All went well and I managed spray most of the fames with sugar sirop and to get the hive right underneath the swarm, gave them a really good shake and all fell on to the top of the frames. I then watched as they all started filtering in to the frames.

Lots of bees then started fanning which usually says" come on in its ok to all the other bees or you can also have some comfort that the queen is likely to have been transfered in to the hive but its never a done thing thing until you see eggs laid in to cell. All seemed to be fine as I had to go out later that after noon to do the cut out described below so I left them in peace with a hurriedly put together feeder and a full load or syrop.
So later that evening and nearly dark, I drove past with another colony of bees that I had just cut out and there they were all again hanging on the same hornbeam shrub. This is typical of swarms, typically unpredictable!! They can look all well and happy in their new come and then they abscond.
Fortunately they moved back on to the same place as before. 

So What to do next?, well back to basics but as it was dark I simply just took the hive and put it back underneath them and left it there for the night. I came back the next morning and the weather was drizzly and colder but they were mostly all still there but with a few more of them were inside the hive and using it as a half way house.  I think one can assume at this stage that he queen was there, somewhere, as on the rear on the hive worker bees had started to draw up comb overnight, it was  also on the hornbeam shrub as well. It was obvious that thats where they wanted to set up home.  So later that day I had another idea.
I got hold of a white sheet and a board and as large plastic tray. I then carefully moved the hive away from the swarm, back to the place it was the previous attempt. Set up the board as a ramp in front of the hive and the covered this with the white sheet. I then took the large plastic tray put it underneath the swarm and gave the shrub a really good shake. All the bees then fell off in to the tray with very little flying around.  I then simply lifted the tray over to the ramp and then tipped out all the bees out on to the middle of the sheet.
Immediately they started marching up towards the entrance and in to the hive, one  by one stinger to antenna, with a good few on the ramp fanning  and calling the remaining up in the the hive. 

Within 20 minutes they were all in. It`s a really natural way to hive them and I think it has given them the feeling perhaps that this time, they have chosen their location themselves. Its almost as though they needed a bit of time to decide for themselves what they wanted and where they needed to be.
The next morning all is well.

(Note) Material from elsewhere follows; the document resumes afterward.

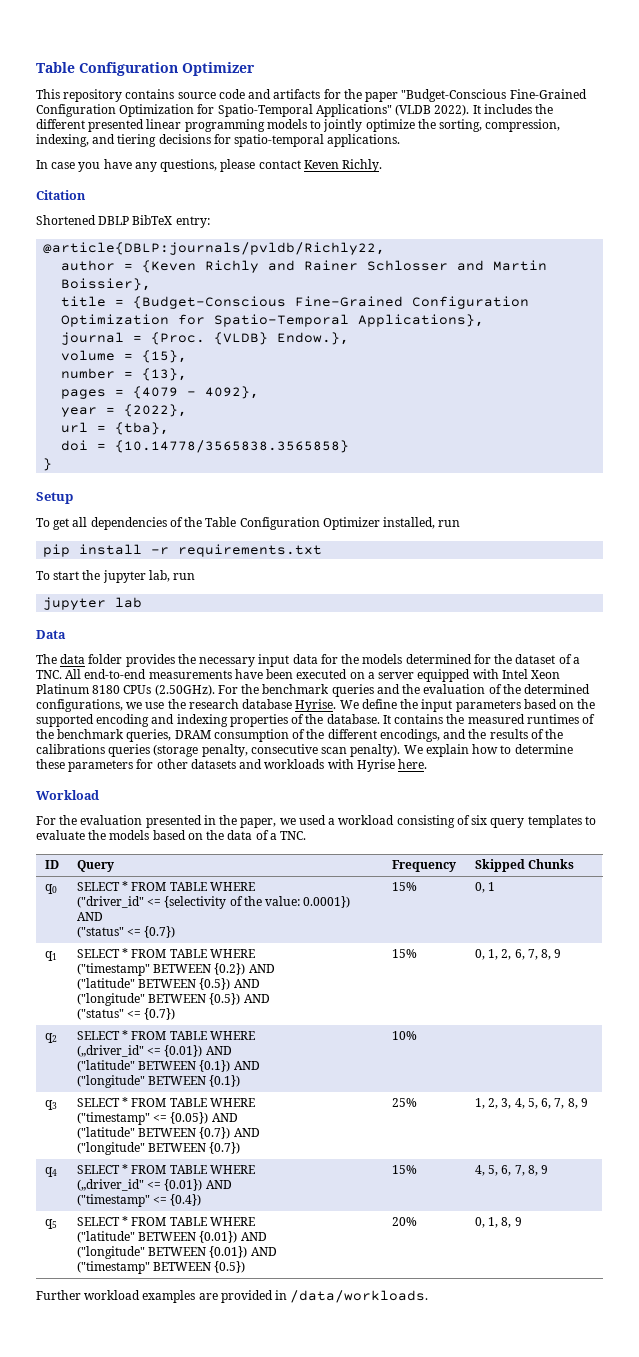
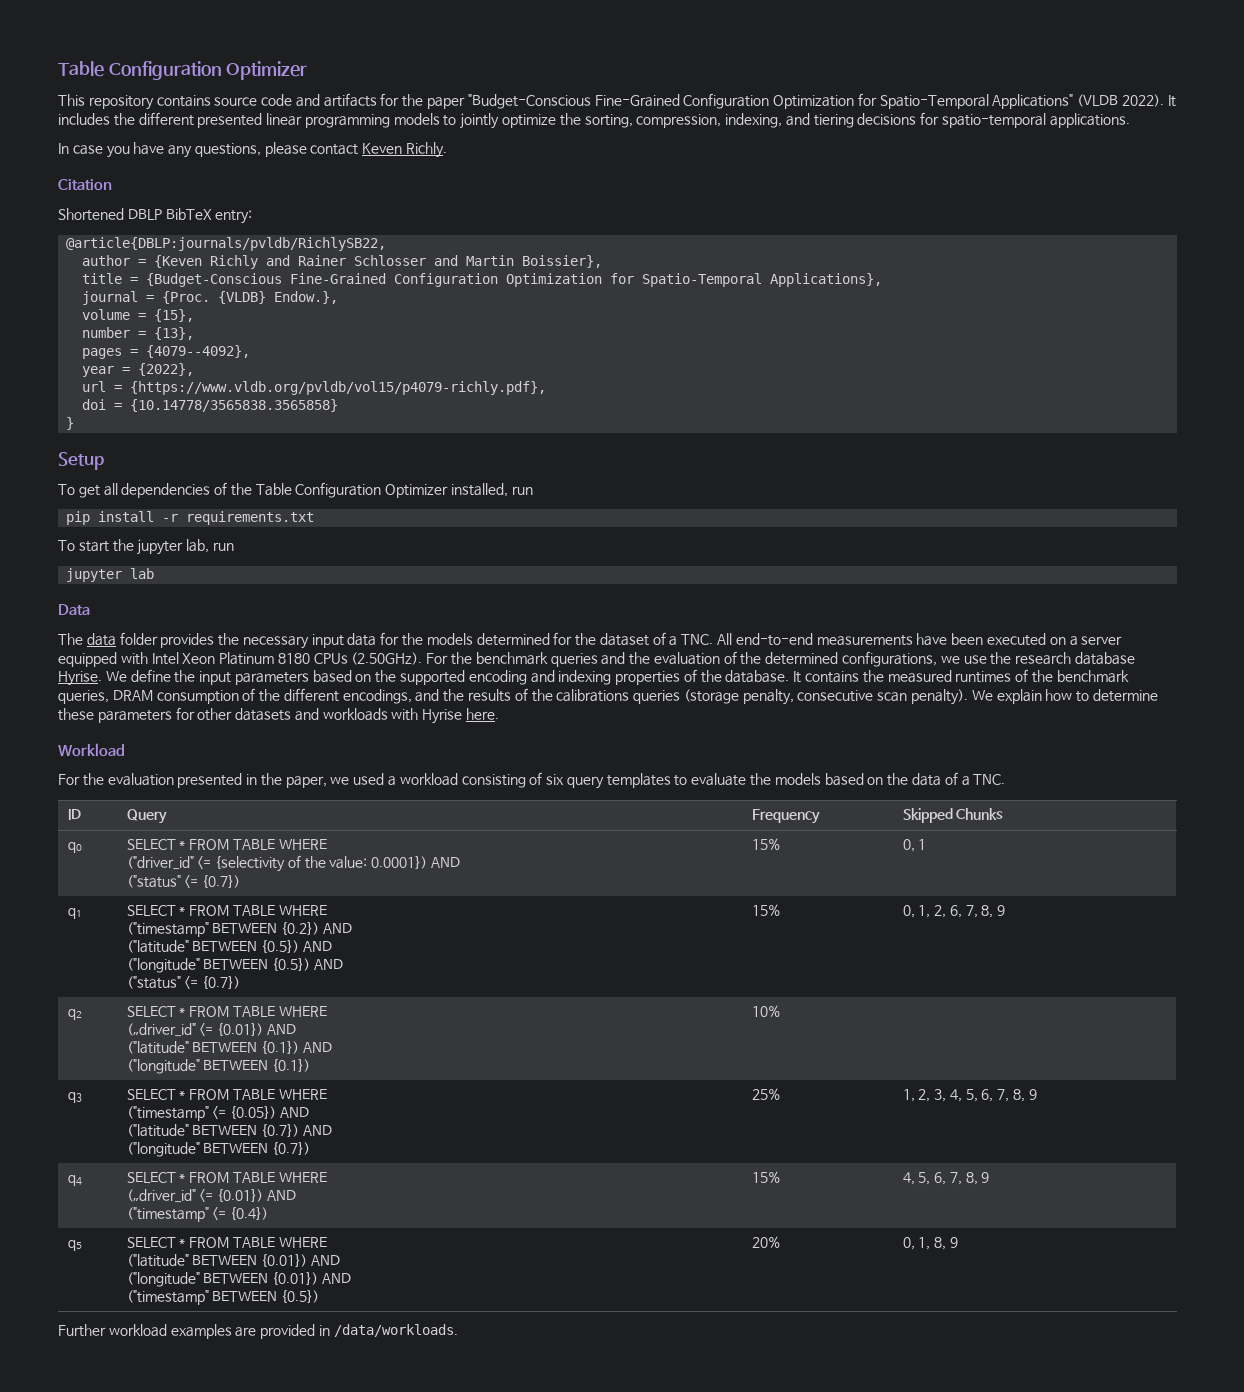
[43,242,386,255] @article{DBLP:journals/pvldb/Richly22, -> [66,237,387,251] @article{DBLP:journals/pvldb/RichlySB22,
[133,386,260,399] {4079 - 4092}, -> [146,345,251,358] {4079--4092},
[115,422,170,435] {tba}, -> [130,381,547,395] {https://www.vldb.org/pvldb/vol15/p4079-richly.pdf},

They are all still in the hive and all looks good this time.

 The previous evenings cut out

This is what we found when we opened the shutter of this property, a beautiful swarm that seemed to have arrived about a week before.  Luckily they had built comb  only to the top of the wall at this stage. Another few week and the whole thing would have been a lot more difficult.

So I my plan was to try and cut out the comb,  try and place it in to some frames and then I was banking on the fact that after this the majority of the colony would then sense the queen and comb were not there and follow their senses and move down the wall  to the new position of their  home, and thats exactly what I did.

With any swarm the first job is to assess the state of the swarm and the behavior of the bees. I knew they were only recently established  and at this stage they have very little to protect. Their queen usually has not started laying until about now and there`s not much comb to deal with. The bees seemed very well behaved. and the weather had actually turned out fine for the first time for a long time. This always helps.

I put a nuc box on the window sill and tied it to the railings. this worked really well and meant I had free hands to do the cut out. So First thing was to smoke the bees a little, this will also help ascertain their mood.
I thought it would be better to smoke the right hand side first, as that way I could remove each section of comb one by one and hopefully find the queen if possible. This is rare but I put a queen holder in my pocket just in case I saw her for a few seconds.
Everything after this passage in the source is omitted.